LISTED ENTRIES:
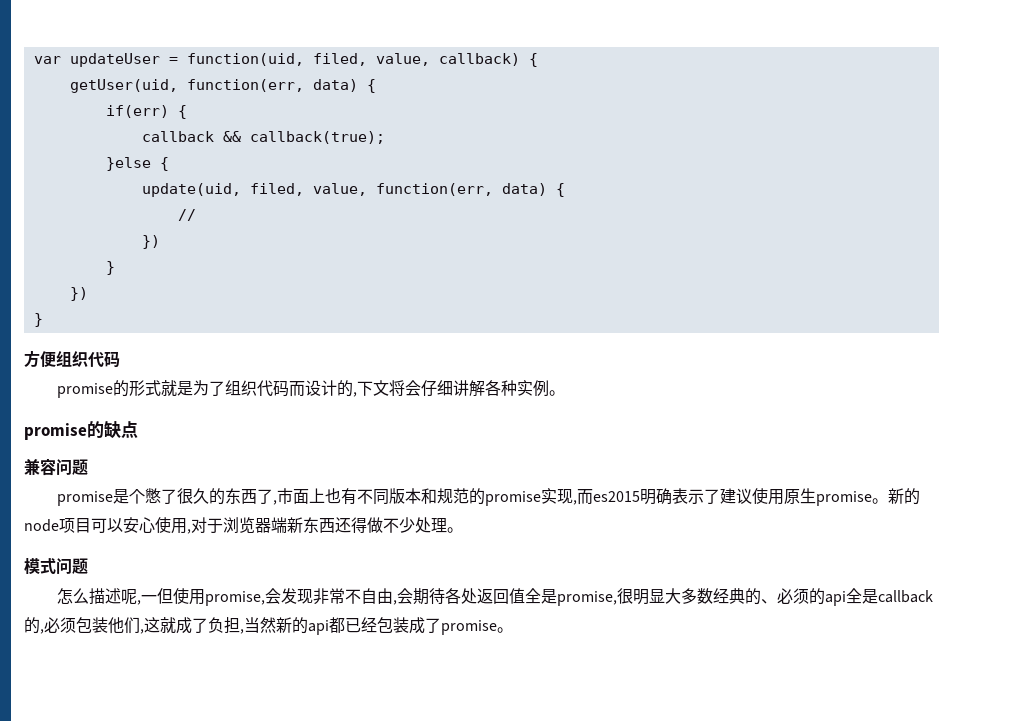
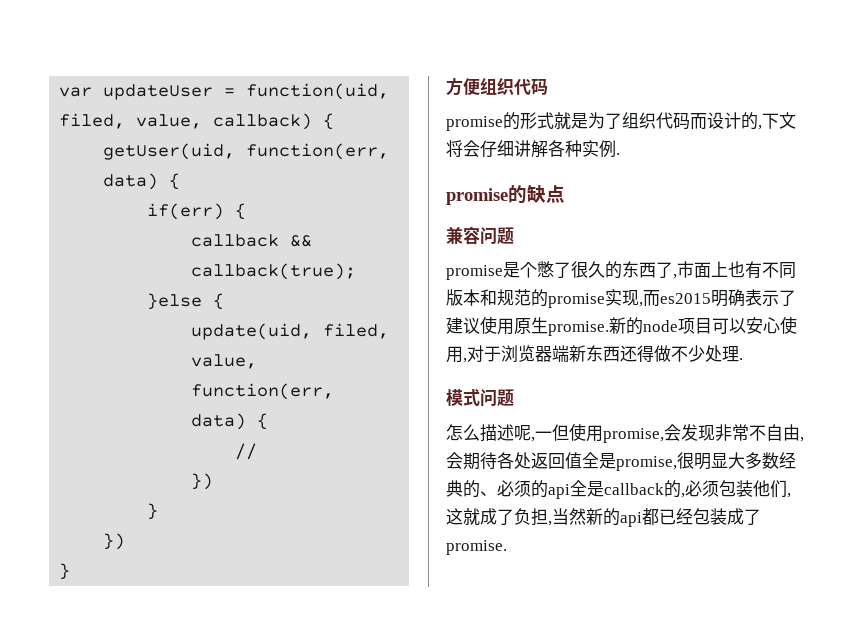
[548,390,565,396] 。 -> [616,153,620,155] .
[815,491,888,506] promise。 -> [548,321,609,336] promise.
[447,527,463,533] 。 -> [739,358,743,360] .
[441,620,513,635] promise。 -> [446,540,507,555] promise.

* * *

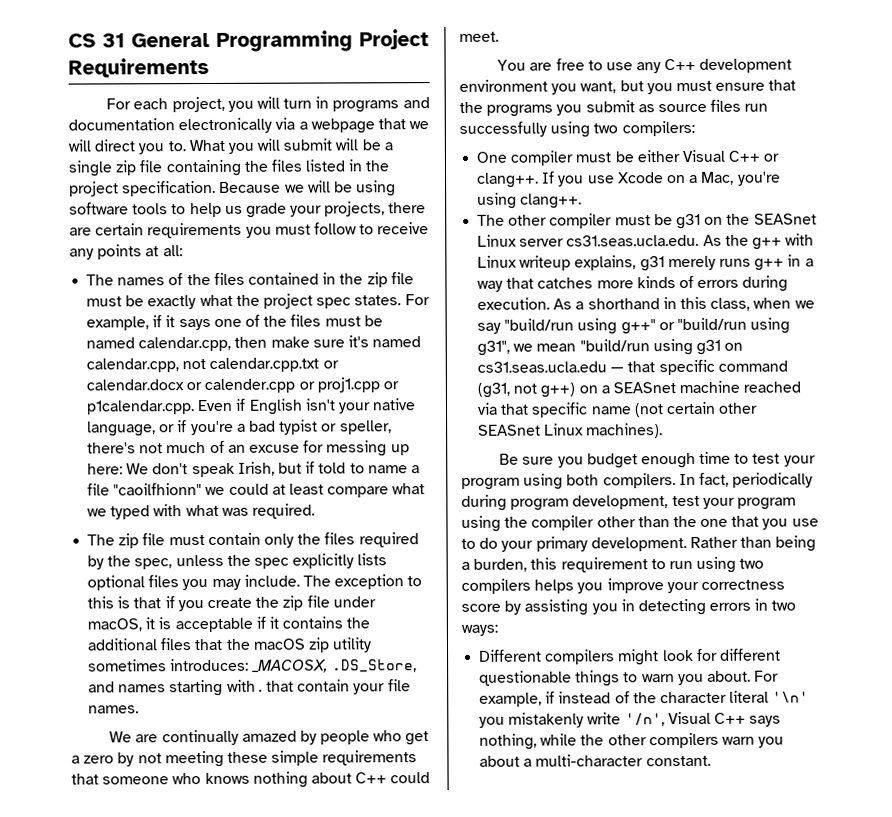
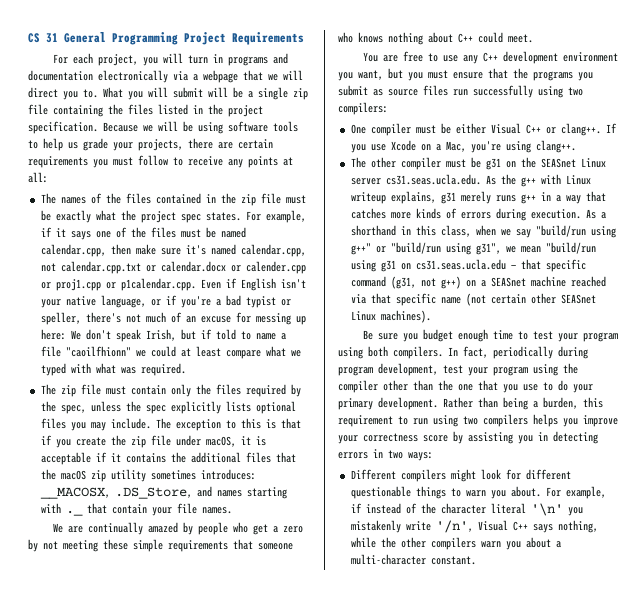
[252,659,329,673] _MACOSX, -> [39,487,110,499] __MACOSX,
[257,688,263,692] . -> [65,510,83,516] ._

...

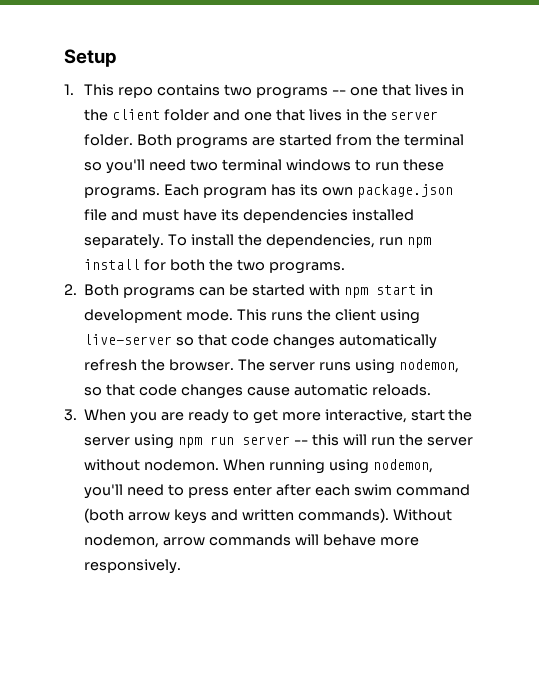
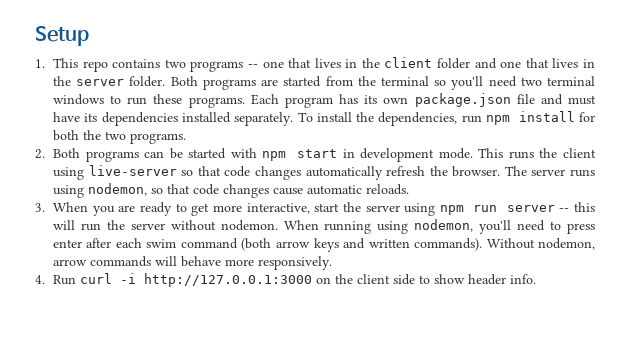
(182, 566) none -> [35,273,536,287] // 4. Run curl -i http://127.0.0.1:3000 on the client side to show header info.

WORK REQUIRED:
From the listing above, collect each line in which the string "promise" appears.

TASK SOLUTION:
[815,491,888,506] promise。 -> [548,321,609,336] promise.
[441,620,513,635] promise。 -> [446,540,507,555] promise.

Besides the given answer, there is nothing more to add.